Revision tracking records

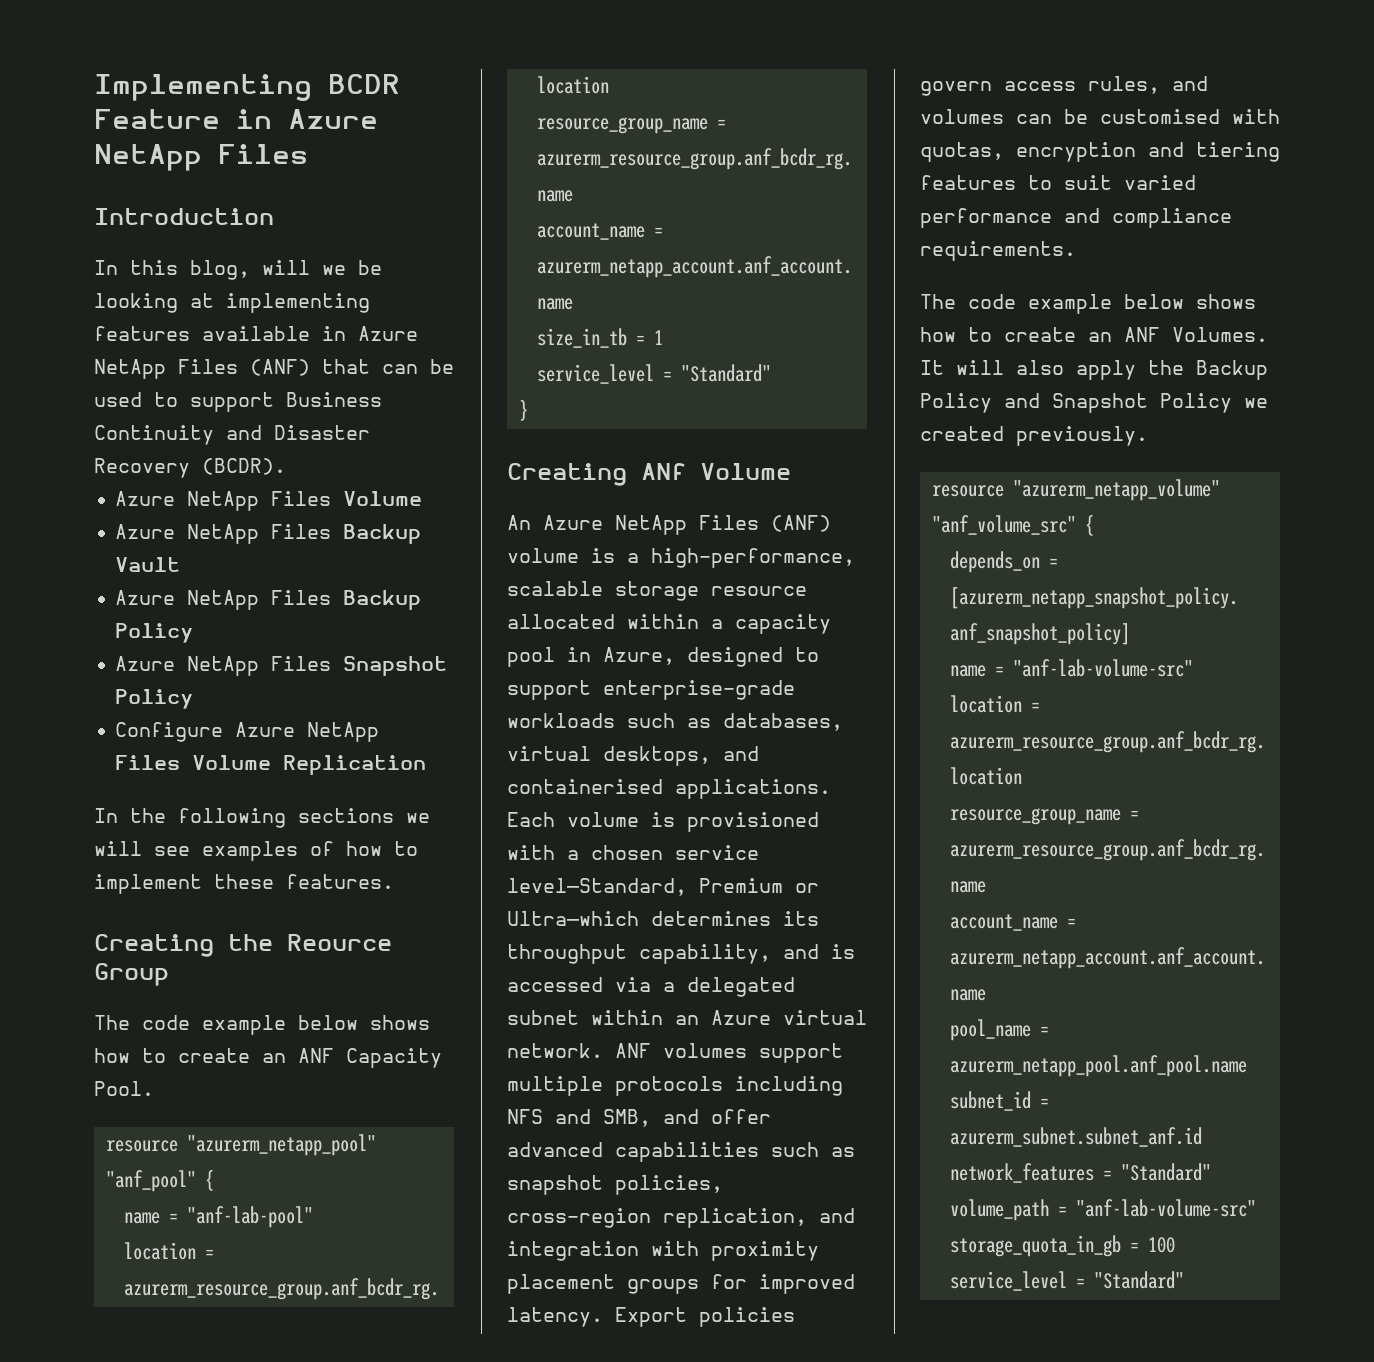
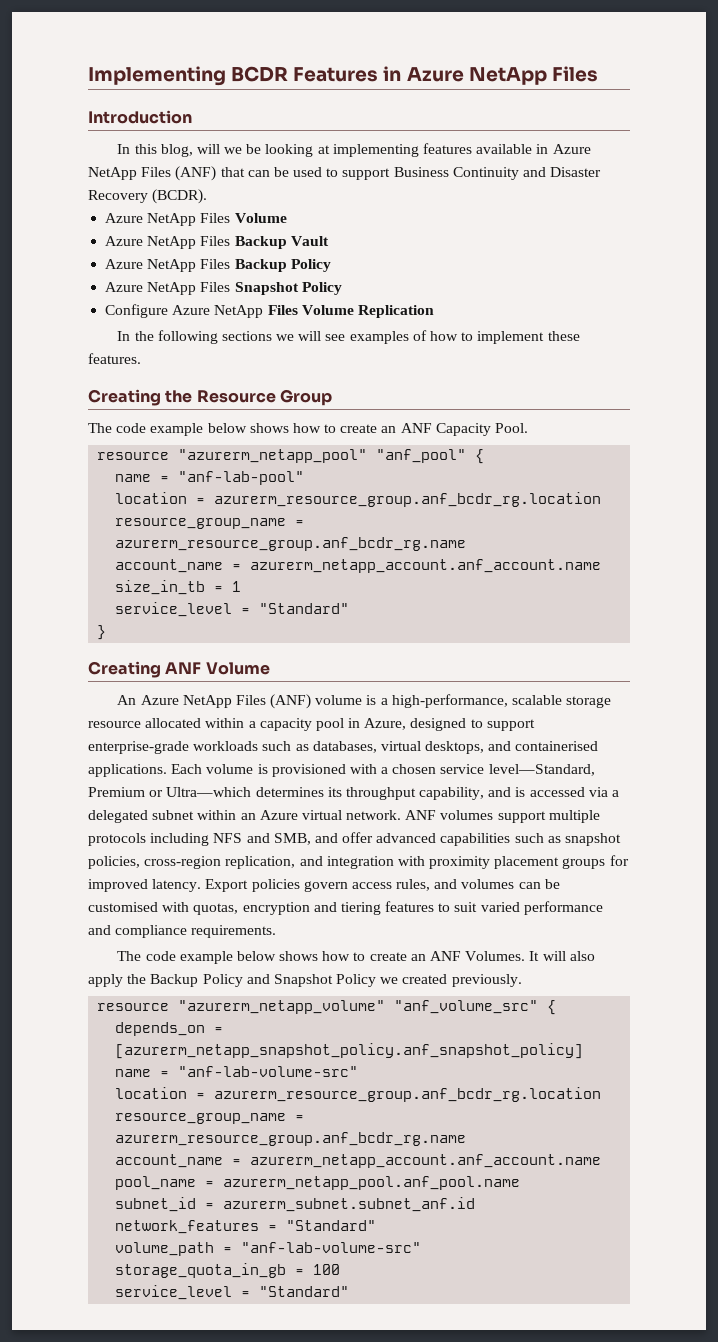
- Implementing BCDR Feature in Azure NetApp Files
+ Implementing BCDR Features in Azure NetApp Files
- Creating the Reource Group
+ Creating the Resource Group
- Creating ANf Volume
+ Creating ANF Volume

Aim of the exercise :: Reproduce each line above precisely, with no pictures.

Answer to the exercise ::
- Implementing BCDR Feature in Azure NetApp Files
+ Implementing BCDR Features in Azure NetApp Files
- Creating the Reource Group
+ Creating the Resource Group
- Creating ANf Volume
+ Creating ANF Volume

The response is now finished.